Il lavoro nelle scuole non può prescindere dalla valorizzazione della letteratura sportiva: “Certo, e lo si deve fare partendo magari proprio dalle storie dei giocatori che hanno illustrato di più da un punto di vista poetico e in maniera positiva il calcio. Quando incontro i ragazzi noto con piacere che rimangono sempre molto coinvolti quando parlo di storie di calcio. Faccio sempre l’esempio di Garrincha: è un giocatore che non conoscono eppure chiedono, vogliono sapere, e così si avvicinano anche alla letteratura sportiva. Questo per me è fondamentale. È quello che vorrei fare in questi due giorni a Oliena: raccontare delle storie, che catturano ed emozionano grandi e piccoli. E attraverso queste storie arrivare a far scoprire che il calcio, come diceva Jean-Paul Sartre è davvero una metafora della vita. “

Prima di finire l’intervista Darwin Pastorin non può fare a meno di ricordare il motivo del suo forte legame per la Sardegna, nato soprattutto per via dell’amicizia con Gigi Riva, con cui ha condiviso negli anni Novanta lunghe giornate in giro per il mondo, soprattutto quando il campione del Cagliari era l’ambasciatore della nostra nazionale: “Mio figlio Santiago è diventato un grande tifoso del Cagliari soprattutto per lui: perché i nonni materni, Pietro e Grazia, di Tiana e di Teti, lo hanno cullato raccontandogli di quell’eroe in pantaloncini corti e maglietta di flanella, dal sinistro come una fionda, dalle reti impossibili.”


Note biografiche

Nato a San Paolo del Brasile, Darwin Pastorin è figlio di emigranti veronesi.

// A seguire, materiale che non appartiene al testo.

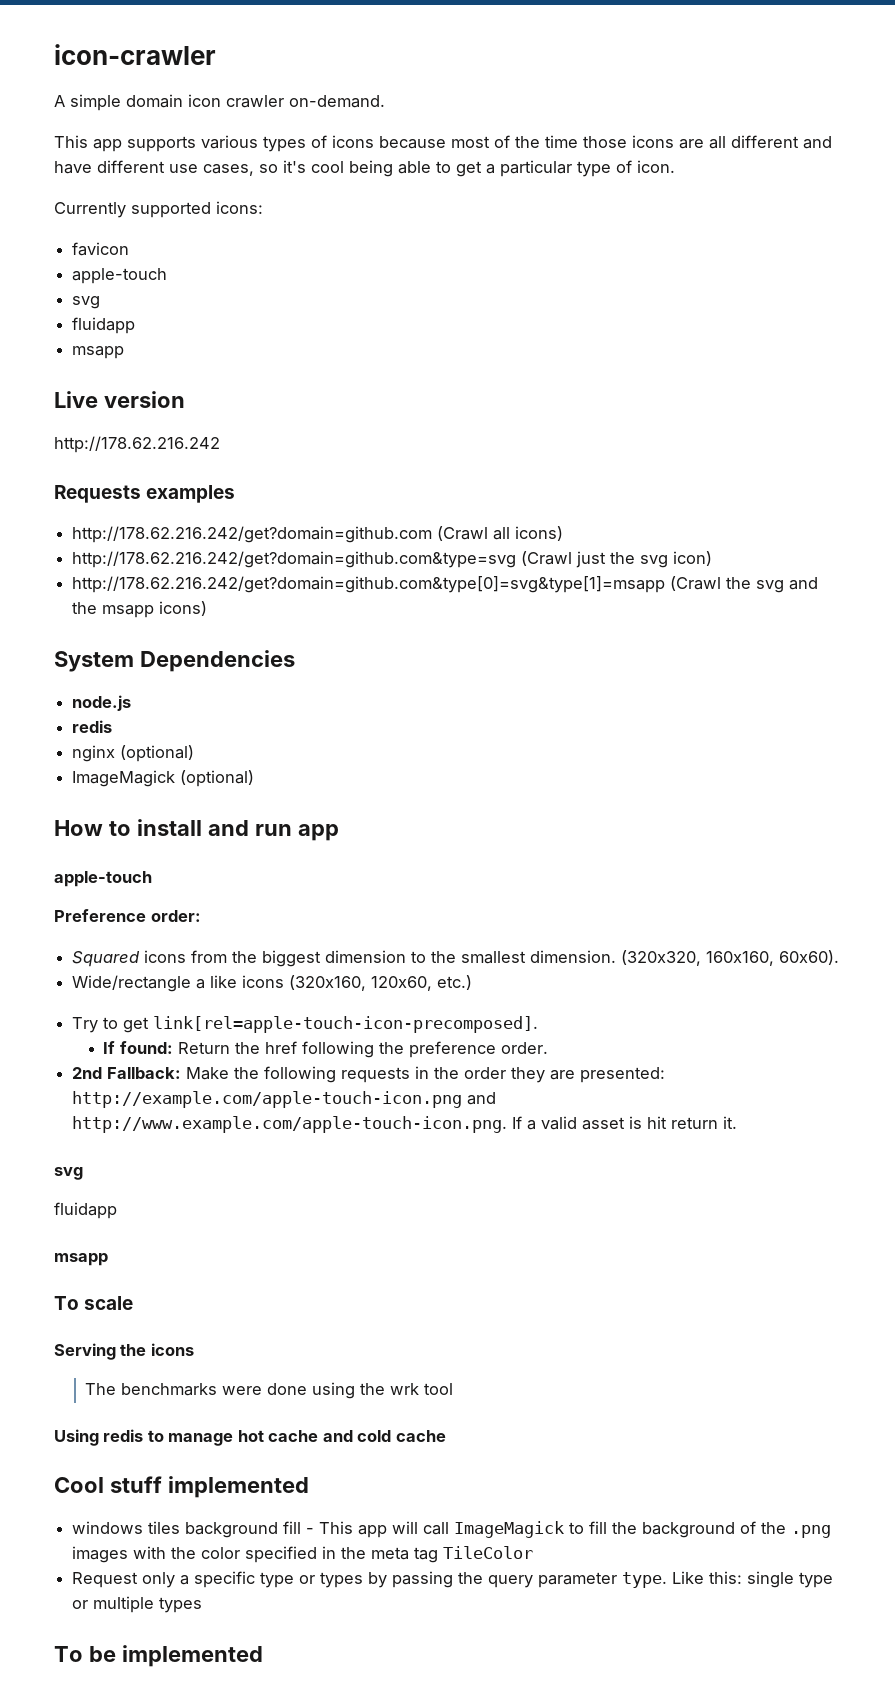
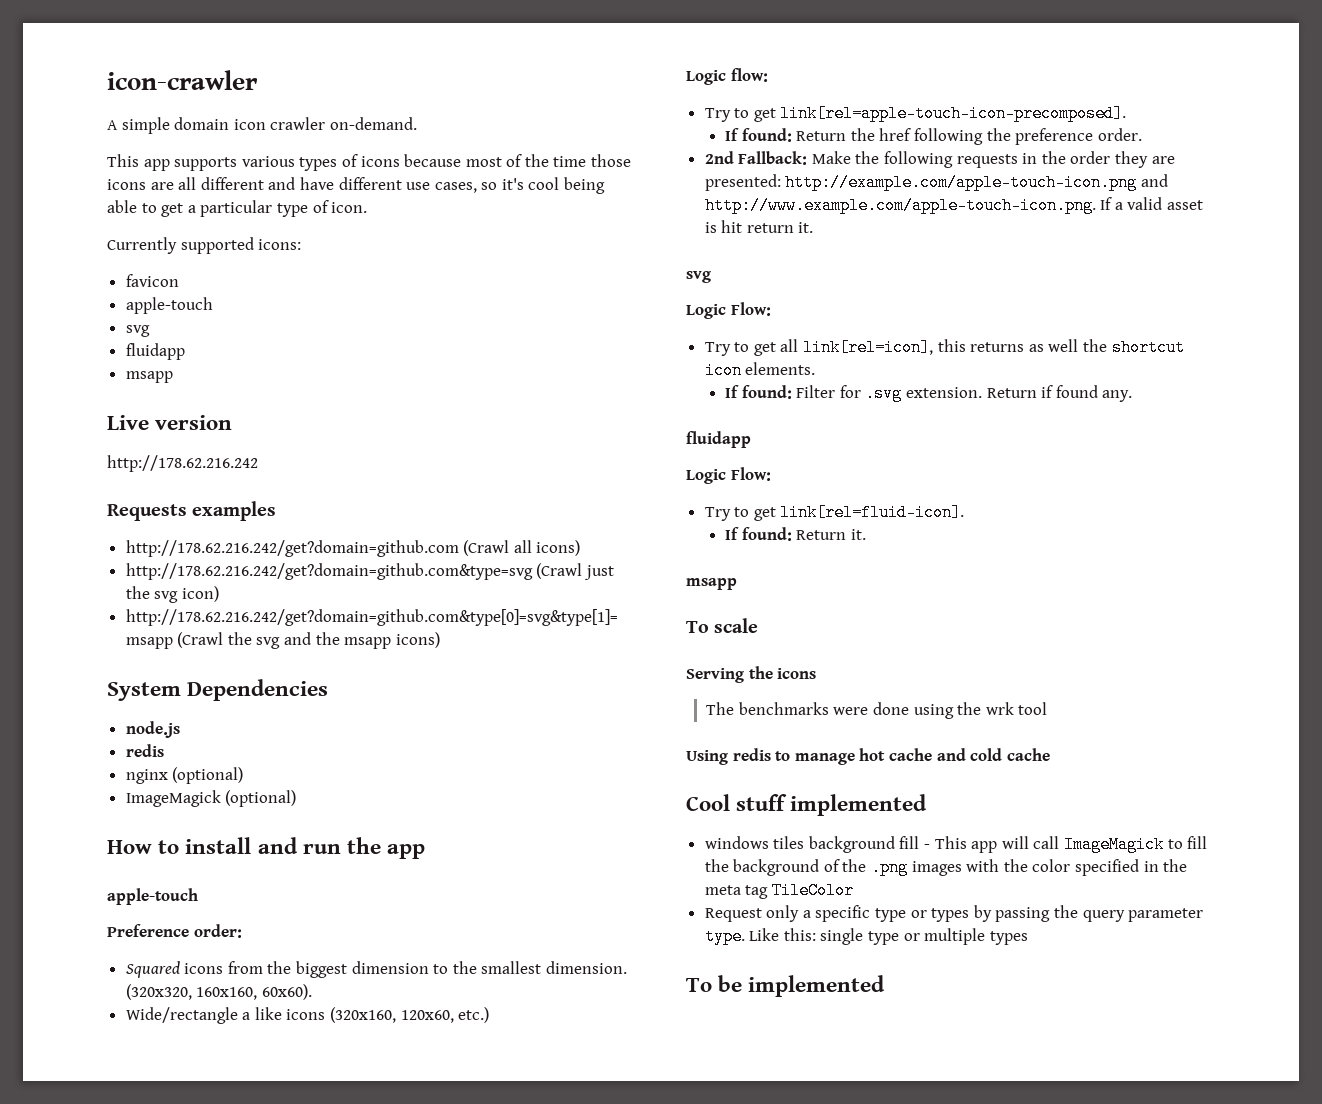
(292, 830) none -> [347,837,382,854] the
(473, 982) none -> [686,68,768,85] // Logic flow:
[54,1202,117,1219] fluidapp -> [686,302,771,319] [704,339,1185,356] [704,362,816,379] [724,385,1133,402] [686,431,751,448] [686,467,771,484] [704,504,965,521] [724,527,866,541] Logic Flow: // Try to get all link[rel=icon], this returns as well the shortcut icon elements. // If found: Filter for .svg extension. Return if found any. // fluidapp // Logic Flow: // Try to get link[rel=fluid-icon]. // If found: Return it.

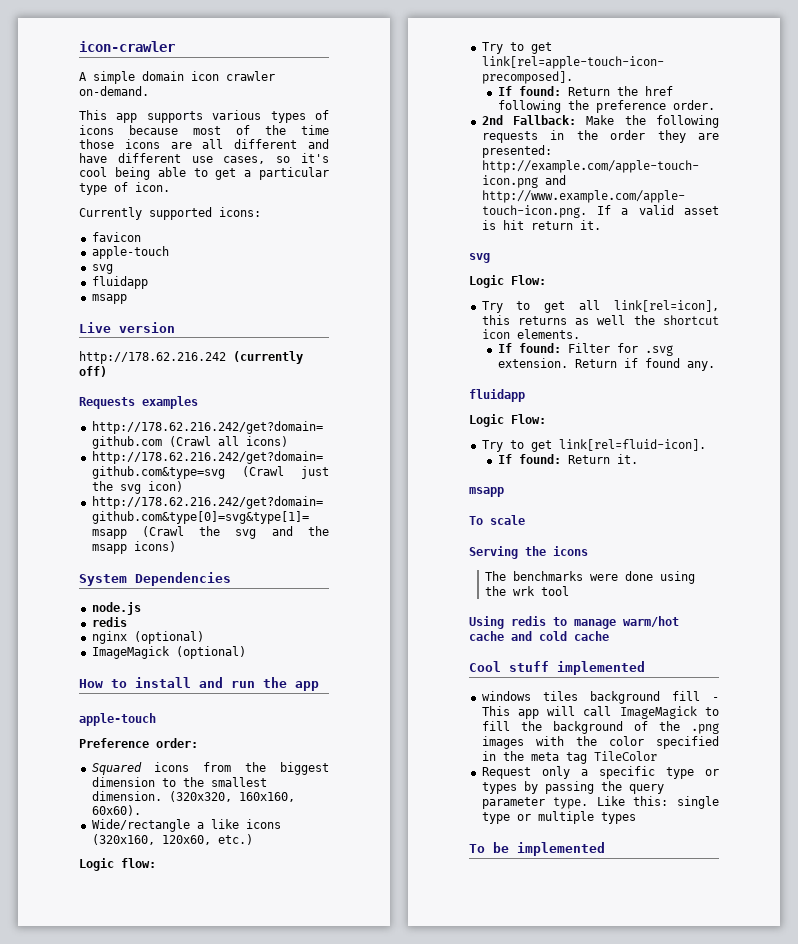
(258, 463) none -> [233,351,303,364] [79,366,107,377] (currently off)
[859,748,886,761] hot -> [623,616,679,627] warm/hot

Ha lavorato due anni al Guerin Sportivo e per vent’anni a Tuttosport, è stato direttore della redazione sportiva di Tele+, successivamente di Stream TV e nel settore Sport di SKY Italia. Editorialista de il Manifesto, Diario della settimana, Amica, collabora con La Stampa, Liberazione, l’Unità, Il Messaggero, Il Gazzettino di Venezia, Huffington Post e numerosi settimanali e mensili.

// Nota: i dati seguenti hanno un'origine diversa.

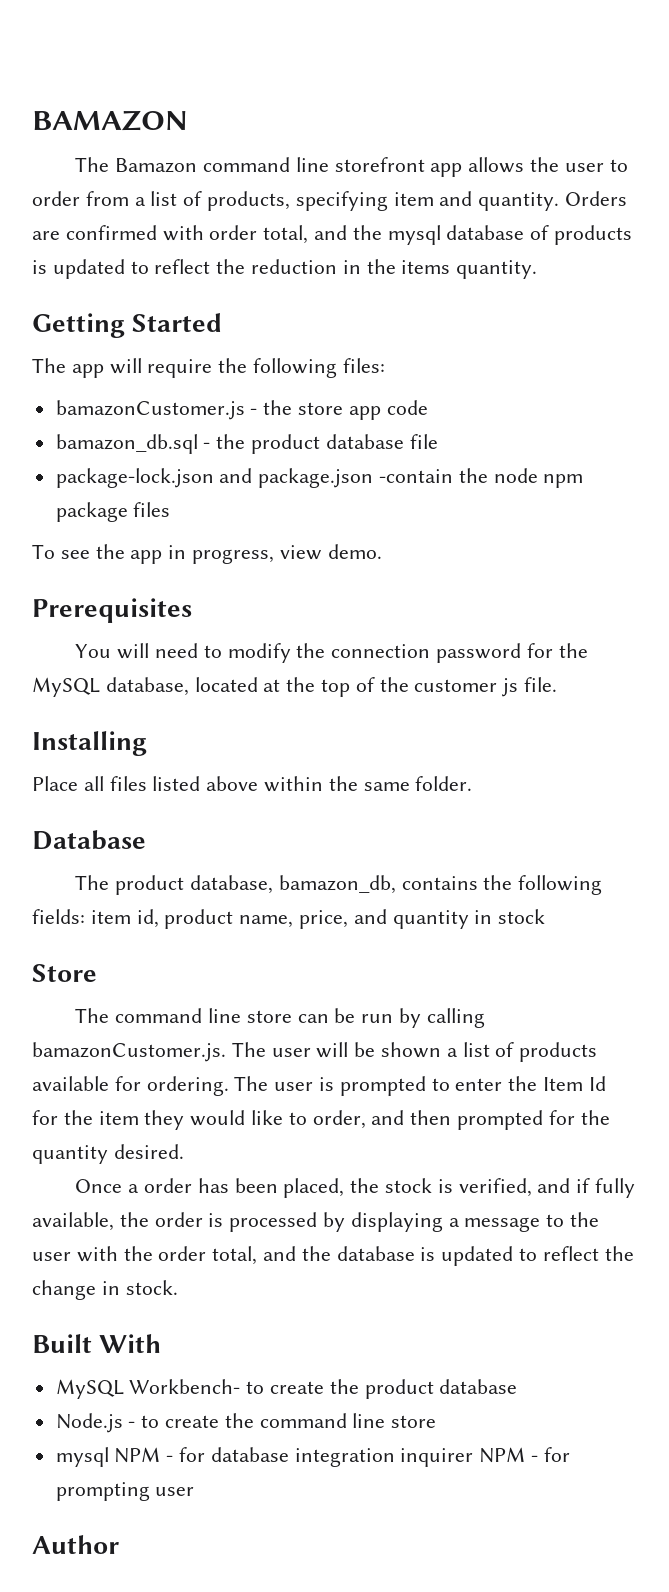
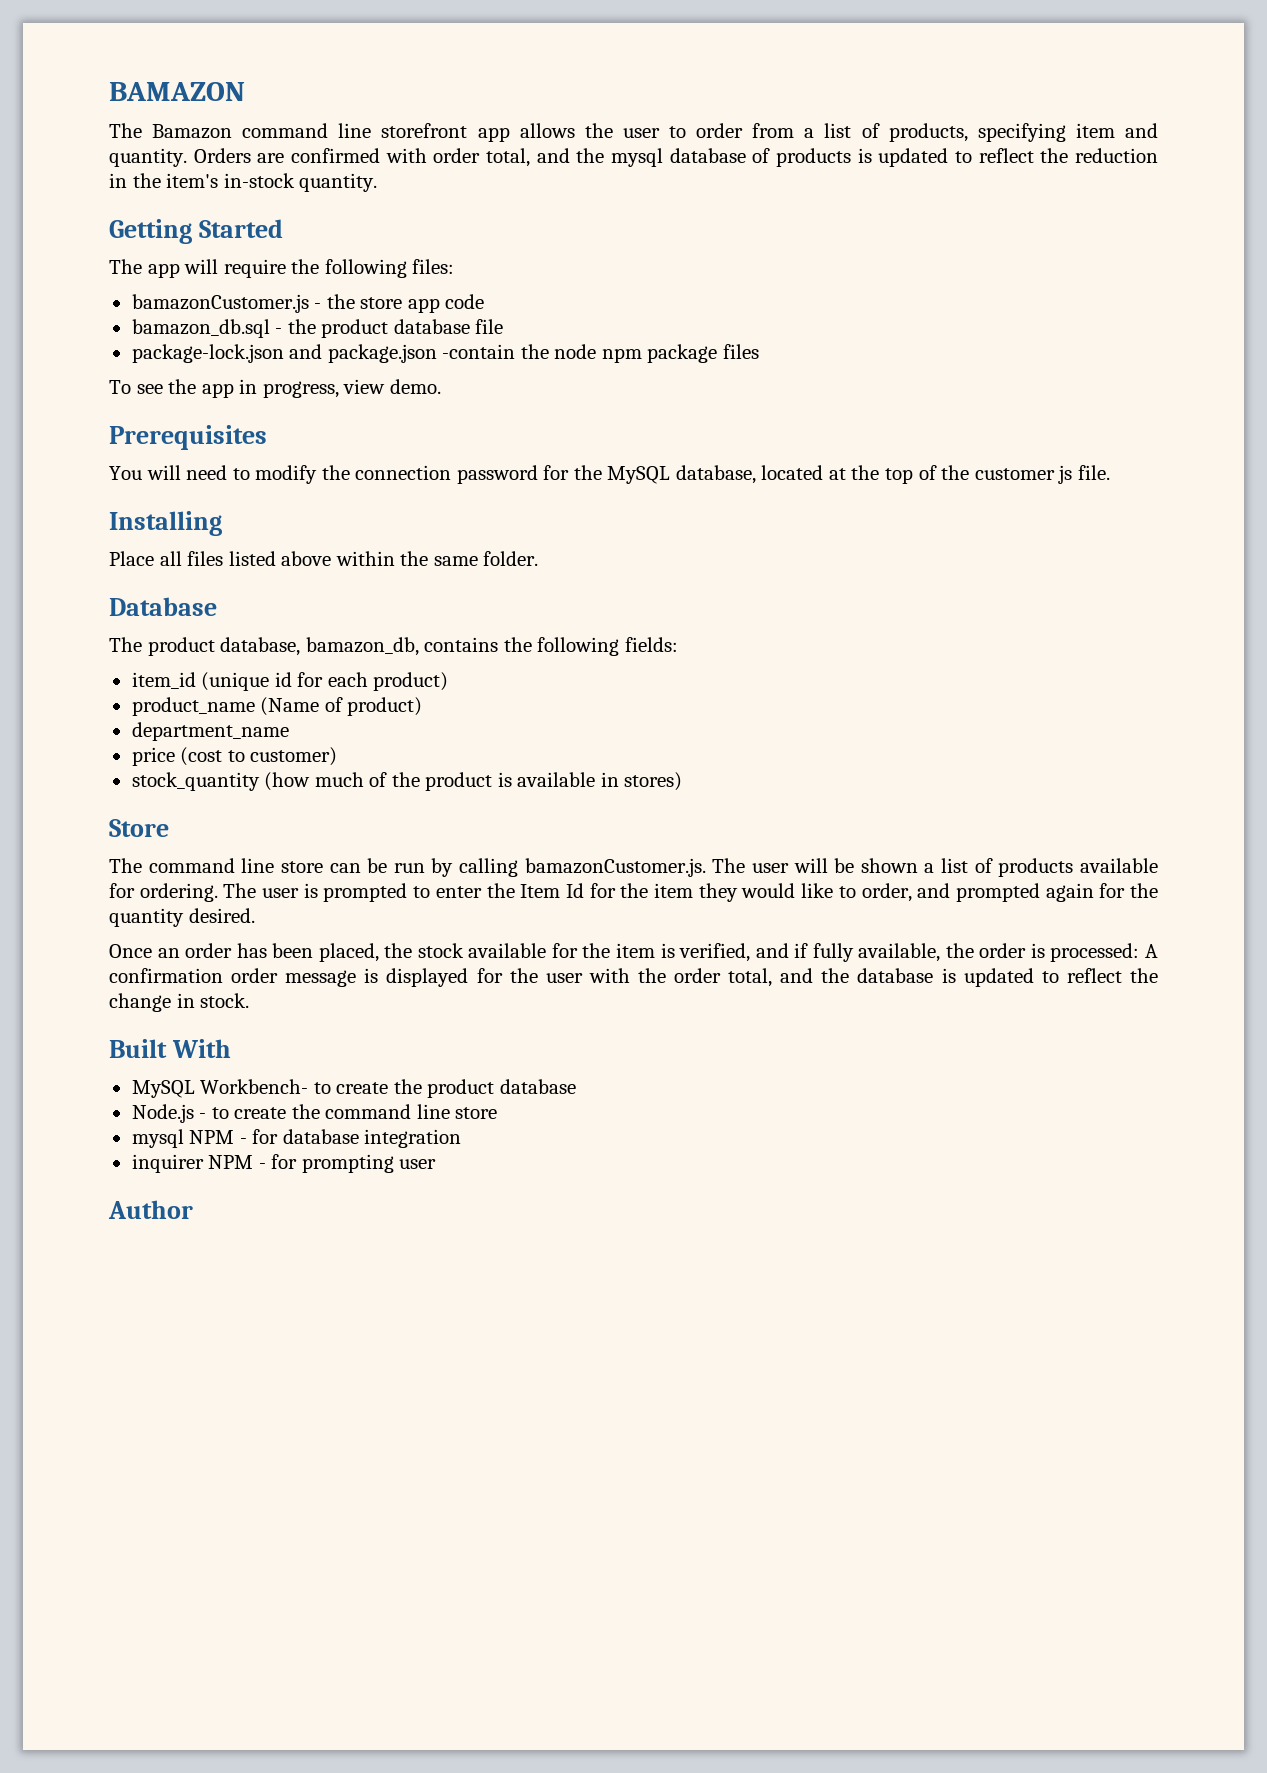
[401,260,451,274] items -> [166,173,295,188] item's in-stock
[90,909,546,929] item id, product name, price, and quantity in stock -> [131,672,449,691] [131,697,423,716] [131,722,289,741] [131,747,338,766] [131,772,683,791] // item_id (unique id for each product) // product_name (Name of product) // department_name // price (cost to customer) // stock_quantity (how much of the product is available in stores)
[410,1110,544,1130] then prompted -> [955,883,1094,902] prompted again
[128,1184,140,1193] a -> [157,948,180,958] an
(432, 1185) none -> [468,943,656,958] available for the item
[229,1212,565,1232] processed by displaying a message to -> [1050,943,1158,962] [109,968,503,987] processed: A confirmation order message is displayed for
(395, 1457) none -> (462, 1138) //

A La7 ha condotto, tra gli altri programmi, “Il gol sopra Berlino”, che ha seguito i Mondiali di Calcio 2006 in Germania, e “Le partite non finiscono mai”, che segue il Campionato italiano 2006/07. Dal febbraio del 2009 ha ricoperto il ruolo di direttore responsabile dell’emittente piemontese Quartarete con l’obiettivo di compiere un’operazione di restyling dell’intero canale, curando in modo particolare le trasmissioni di approfondimento, i telegiornali, e dando ampio spazio alle notizie della Juventus e del Torino, con apposite rubriche dedicate.

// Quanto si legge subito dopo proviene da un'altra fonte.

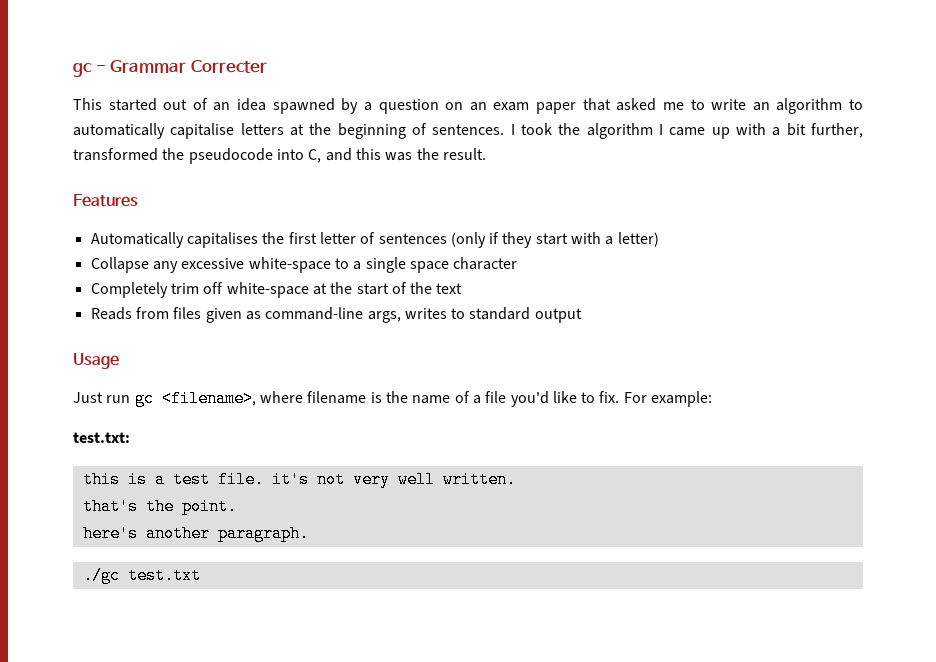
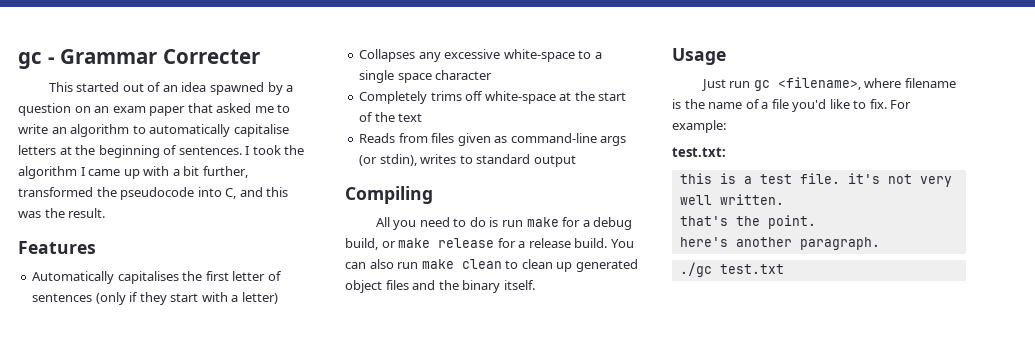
[90,257,149,273] Collapse -> [359,49,416,62] Collapses
[170,283,199,294] trim -> [430,91,462,101] trims
[367,311,401,323] args, -> [600,136,627,146] [359,154,417,166] args (or stdin),
(582, 315) none -> [345,186,433,204] [375,217,633,230] [345,238,634,250] [345,259,638,272] [345,280,535,293] // Compiling // All you need to do is run make for a debug build, or make release for a release build. You can also run make clean to clean up generated object files and the binary itself.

Oltre al libro dedicato a Gaetano Scirea ha scritto – tra gli altri – L’ultima parata di Moacyr Barbosa (Mondadori), Ode per Mané (Limina), Storie e miti dei mondiali con Gianni Minà (Cosimo Panini Editore), I portieri del sogno (Einaudi), Lettera a un giovane calciatore (Chiarelettere) e Storia d’Italia ai tempi del pallone. Dal grande Torino a Cristiano Ronaldo (CasaSirio ed.).